■ **What is required**:
Transcribe the entries that come next exactly, but not the pictures they contain.

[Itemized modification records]
══════════

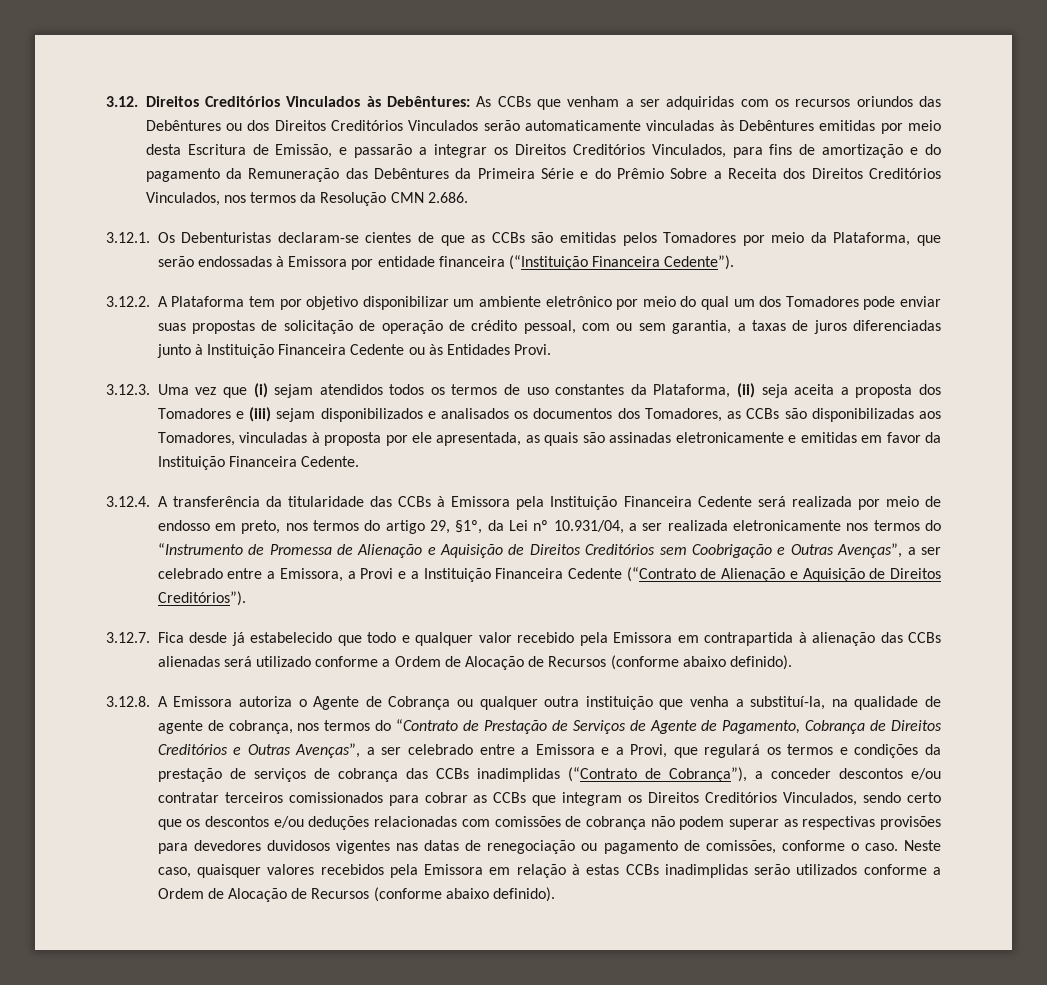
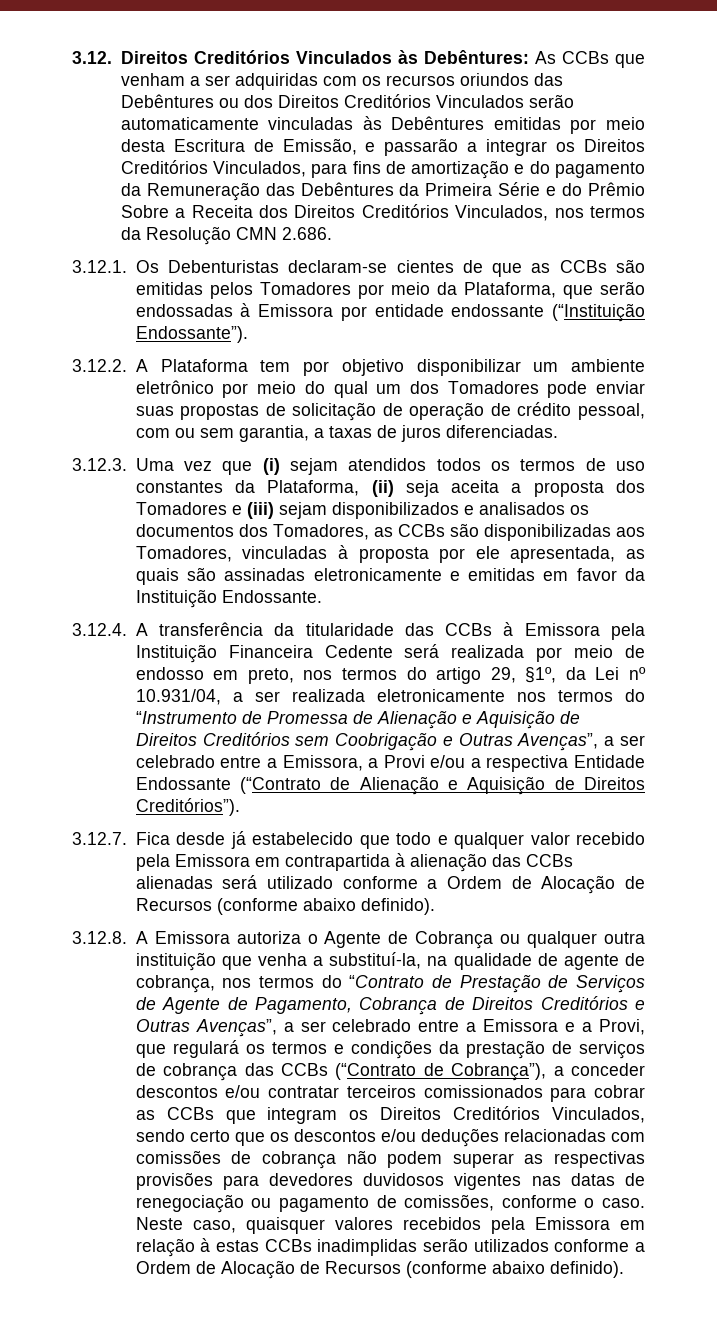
- 3.12.1. Os Debenturistas declaram-se cientes de que as CCBs são emitidas pelos Tomadores por meio da Plataforma, que serão endossadas à Emissora por entidade financeira (“Instituição Financeira Cedente”).
+ 3.12.1. Os Debenturistas declaram-se cientes de que as CCBs são emitidas pelos Tomadores por meio da Plataforma, que serão endossadas à Emissora por entidade endossante (“Instituição Endossante”).
- 3.12.2. A Plataforma tem por objetivo disponibilizar um ambiente eletrônico por meio do qual um dos Tomadores pode enviar suas propostas de solicitação de operação de crédito pessoal, com ou sem garantia, a taxas de juros diferenciadas junto à Instituição Financeira Cedente ou às Entidades Provi.
+ 3.12.2. A Plataforma tem por objetivo disponibilizar um ambiente eletrônico por meio do qual um dos Tomadores pode enviar suas propostas de solicitação de operação de crédito pessoal, com ou sem garantia, a taxas de juros diferenciadas.
- 3.12.3. Uma vez que (i) sejam atendidos todos os termos de uso constantes da Plataforma, (ii) seja aceita a proposta dos Tomadores e (iii) sejam disponibilizados e analisados os documentos dos Tomadores, as CCBs são disponibilizadas aos Tomadores, vinculadas à proposta por ele apresentada, as quais são assinadas eletronicamente e emitidas em favor da Instituição Financeira Cedente.
+ 3.12.3. Uma vez que (i) sejam atendidos todos os termos de uso constantes da Plataforma, (ii) seja aceita a proposta dos Tomadores e (iii) sejam disponibilizados e analisados os documentos dos Tomadores, as CCBs são disponibilizadas aos Tomadores, vinculadas à proposta por ele apresentada, as quais são assinadas eletronicamente e emitidas em favor da Instituição Endossante.
- 3.12.4. A transferência da titularidade das CCBs à Emissora pela Instituição Financeira Cedente será realizada por meio de endosso em preto, nos termos do artigo 29, §1º, da Lei nº 10.931/04, a ser realizada eletronicamente nos termos do “Instrumento de Promessa de Alienação e Aquisição de Direitos Creditórios sem Coobrigação e Outras Avenças”, a ser celebrado entre a Emissora, a Provi e a Instituição Financeira Cedente (“Contrato de Alienação e Aquisição de Direitos Creditórios”).
+ 3.12.4. A transferência da titularidade das CCBs à Emissora pela Instituição Financeira Cedente será realizada por meio de endosso em preto, nos termos do artigo 29, §1º, da Lei nº 10.931/04, a ser realizada eletronicamente nos termos do “Instrumento de Promessa de Alienação e Aquisição de Direitos Creditórios sem Coobrigação e Outras Avenças”, a ser celebrado entre a Emissora, a Provi e/ou a respectiva Entidade Endossante (“Contrato de Alienação e Aquisição de Direitos Creditórios”).
- 3.12.8. A Emissora autoriza o Agente de Cobrança ou qualquer outra instituição que venha a substituí-la, na qualidade de agente de cobrança, nos termos do “Contrato de Prestação de Serviços de Agente de Pagamento, Cobrança de Direitos Creditórios e Outras Avenças”, a ser celebrado entre a Emissora e a Provi, que regulará os termos e condições da prestação de serviços de cobrança das CCBs inadimplidas (“Contrato de Cobrança”), a conceder descontos e/ou contratar terceiros comissionados para cobrar as CCBs que integram os Direitos Creditórios Vinculados, sendo certo que os descontos e/ou deduções relacionadas com comissões de cobrança não podem superar as respectivas provisões para devedores duvidosos vigentes nas datas de renegociação ou pagamento de comissões, conforme o caso.
+ 3.12.8. A Emissora autoriza o Agente de Cobrança ou qualquer outra instituição que venha a substituí-la, na qualidade de agente de cobrança, nos termos do “Contrato de Prestação de Serviços de Agente de Pagamento, Cobrança de Direitos Creditórios e Outras Avenças”, a ser celebrado entre a Emissora e a Provi, que regulará os termos e condições da prestação de serviços de cobrança das CCBs (“Contrato de Cobrança”), a conceder descontos e/ou contratar terceiros comissionados para cobrar as CCBs que integram os Direitos Creditórios Vinculados, sendo certo que os descontos e/ou deduções relacionadas com comissões de cobrança não podem superar as respectivas provisões para devedores duvidosos vigentes nas datas de renegociação ou pagamento de comissões, conforme o caso.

══════════

■ **Reply to the task**:
- 3.12.1. Os Debenturistas declaram-se cientes de que as CCBs são emitidas pelos Tomadores por meio da Plataforma, que serão endossadas à Emissora por entidade financeira (“Instituição Financeira Cedente”).
+ 3.12.1. Os Debenturistas declaram-se cientes de que as CCBs são emitidas pelos Tomadores por meio da Plataforma, que serão endossadas à Emissora por entidade endossante (“Instituição Endossante”).
- 3.12.2. A Plataforma tem por objetivo disponibilizar um ambiente eletrônico por meio do qual um dos Tomadores pode enviar suas propostas de solicitação de operação de crédito pessoal, com ou sem garantia, a taxas de juros diferenciadas junto à Instituição Financeira Cedente ou às Entidades Provi.
+ 3.12.2. A Plataforma tem por objetivo disponibilizar um ambiente eletrônico por meio do qual um dos Tomadores pode enviar suas propostas de solicitação de operação de crédito pessoal, com ou sem garantia, a taxas de juros diferenciadas.
- 3.12.3. Uma vez que (i) sejam atendidos todos os termos de uso constantes da Plataforma, (ii) seja aceita a proposta dos Tomadores e (iii) sejam disponibilizados e analisados os documentos dos Tomadores, as CCBs são disponibilizadas aos Tomadores, vinculadas à proposta por ele apresentada, as quais são assinadas eletronicamente e emitidas em favor da Instituição Financeira Cedente.
+ 3.12.3. Uma vez que (i) sejam atendidos todos os termos de uso constantes da Plataforma, (ii) seja aceita a proposta dos Tomadores e (iii) sejam disponibilizados e analisados os documentos dos Tomadores, as CCBs são disponibilizadas aos Tomadores, vinculadas à proposta por ele apresentada, as quais são assinadas eletronicamente e emitidas em favor da Instituição Endossante.
- 3.12.4. A transferência da titularidade das CCBs à Emissora pela Instituição Financeira Cedente será realizada por meio de endosso em preto, nos termos do artigo 29, §1º, da Lei nº 10.931/04, a ser realizada eletronicamente nos termos do “Instrumento de Promessa de Alienação e Aquisição de Direitos Creditórios sem Coobrigação e Outras Avenças”, a ser celebrado entre a Emissora, a Provi e a Instituição Financeira Cedente (“Contrato de Alienação e Aquisição de Direitos Creditórios”).
+ 3.12.4. A transferência da titularidade das CCBs à Emissora pela Instituição Financeira Cedente será realizada por meio de endosso em preto, nos termos do artigo 29, §1º, da Lei nº 10.931/04, a ser realizada eletronicamente nos termos do “Instrumento de Promessa de Alienação e Aquisição de Direitos Creditórios sem Coobrigação e Outras Avenças”, a ser celebrado entre a Emissora, a Provi e/ou a respectiva Entidade Endossante (“Contrato de Alienação e Aquisição de Direitos Creditórios”).
- 3.12.8. A Emissora autoriza o Agente de Cobrança ou qualquer outra instituição que venha a substituí-la, na qualidade de agente de cobrança, nos termos do “Contrato de Prestação de Serviços de Agente de Pagamento, Cobrança de Direitos Creditórios e Outras Avenças”, a ser celebrado entre a Emissora e a Provi, que regulará os termos e condições da prestação de serviços de cobrança das CCBs inadimplidas (“Contrato de Cobrança”), a conceder descontos e/ou contratar terceiros comissionados para cobrar as CCBs que integram os Direitos Creditórios Vinculados, sendo certo que os descontos e/ou deduções relacionadas com comissões de cobrança não podem superar as respectivas provisões para devedores duvidosos vigentes nas datas de renegociação ou pagamento de comissões, conforme o caso.
+ 3.12.8. A Emissora autoriza o Agente de Cobrança ou qualquer outra instituição que venha a substituí-la, na qualidade de agente de cobrança, nos termos do “Contrato de Prestação de Serviços de Agente de Pagamento, Cobrança de Direitos Creditórios e Outras Avenças”, a ser celebrado entre a Emissora e a Provi, que regulará os termos e condições da prestação de serviços de cobrança das CCBs (“Contrato de Cobrança”), a conceder descontos e/ou contratar terceiros comissionados para cobrar as CCBs que integram os Direitos Creditórios Vinculados, sendo certo que os descontos e/ou deduções relacionadas com comissões de cobrança não podem superar as respectivas provisões para devedores duvidosos vigentes nas datas de renegociação ou pagamento de comissões, conforme o caso.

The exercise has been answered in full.